[[ EXTRACTED ENTRIES, beginning ]]

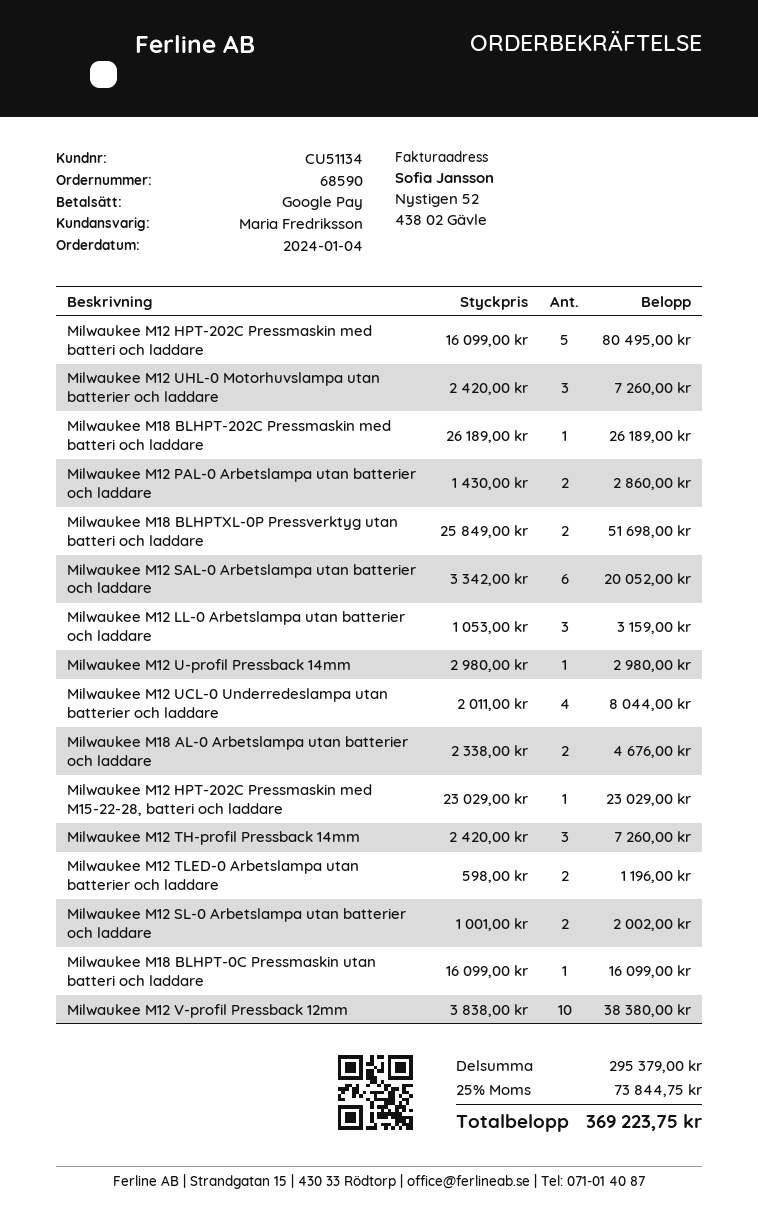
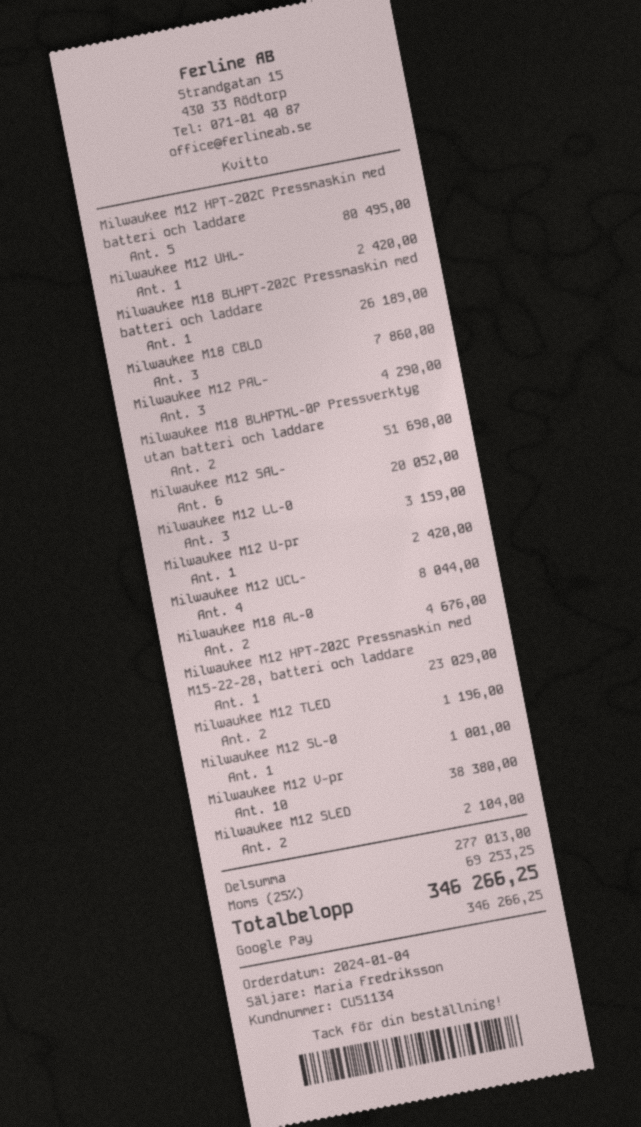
Milwaukee M12 UHL-0 Motorhuvslampa utan batterier och laddare: 3 for 7260.00 -> 1 for 2420.00
Milwaukee M12 PAL-0 Arbetslampa utan batterier och laddare: 2 for 2860.00 -> 3 for 4290.00
Milwaukee M12 U-profil Pressback 14mm: 1 for 2980.00 -> 1 for 2420.00
Milwaukee M12 TH-profil Pressback 14mm: 3 for 7260.00 -> none
Milwaukee M12 SL-0 Arbetslampa utan batterier och laddare: 2 for 2002.00 -> 1 for 1001.00
Milwaukee M18 BLHPT-0C Pressmaskin utan batteri och laddare: 1 for 16099.00 -> none
Milwaukee M18 CBLD: none -> 3 for 7860.00
Milwaukee M12 SLED: none -> 2 for 2104.00
subtotal: 295379.00 -> 277013.00
tax: 25% = 73844.75 -> 25% = 69253.25
total: 369223.75 -> 346266.25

[[ EXTRACTED ENTRIES, end ]]

- WORK REQUIRED: The job is to copy all the records precisely while omitting any picture.

- SOLUTION:
Milwaukee M12 UHL-0 Motorhuvslampa utan batterier och laddare: 3 for 7260.00 -> 1 for 2420.00
Milwaukee M12 PAL-0 Arbetslampa utan batterier och laddare: 2 for 2860.00 -> 3 for 4290.00
Milwaukee M12 U-profil Pressback 14mm: 1 for 2980.00 -> 1 for 2420.00
Milwaukee M12 TH-profil Pressback 14mm: 3 for 7260.00 -> none
Milwaukee M12 SL-0 Arbetslampa utan batterier och laddare: 2 for 2002.00 -> 1 for 1001.00
Milwaukee M18 BLHPT-0C Pressmaskin utan batteri och laddare: 1 for 16099.00 -> none
Milwaukee M18 CBLD: none -> 3 for 7860.00
Milwaukee M12 SLED: none -> 2 for 2104.00
subtotal: 295379.00 -> 277013.00
tax: 25% = 73844.75 -> 25% = 69253.25
total: 369223.75 -> 346266.25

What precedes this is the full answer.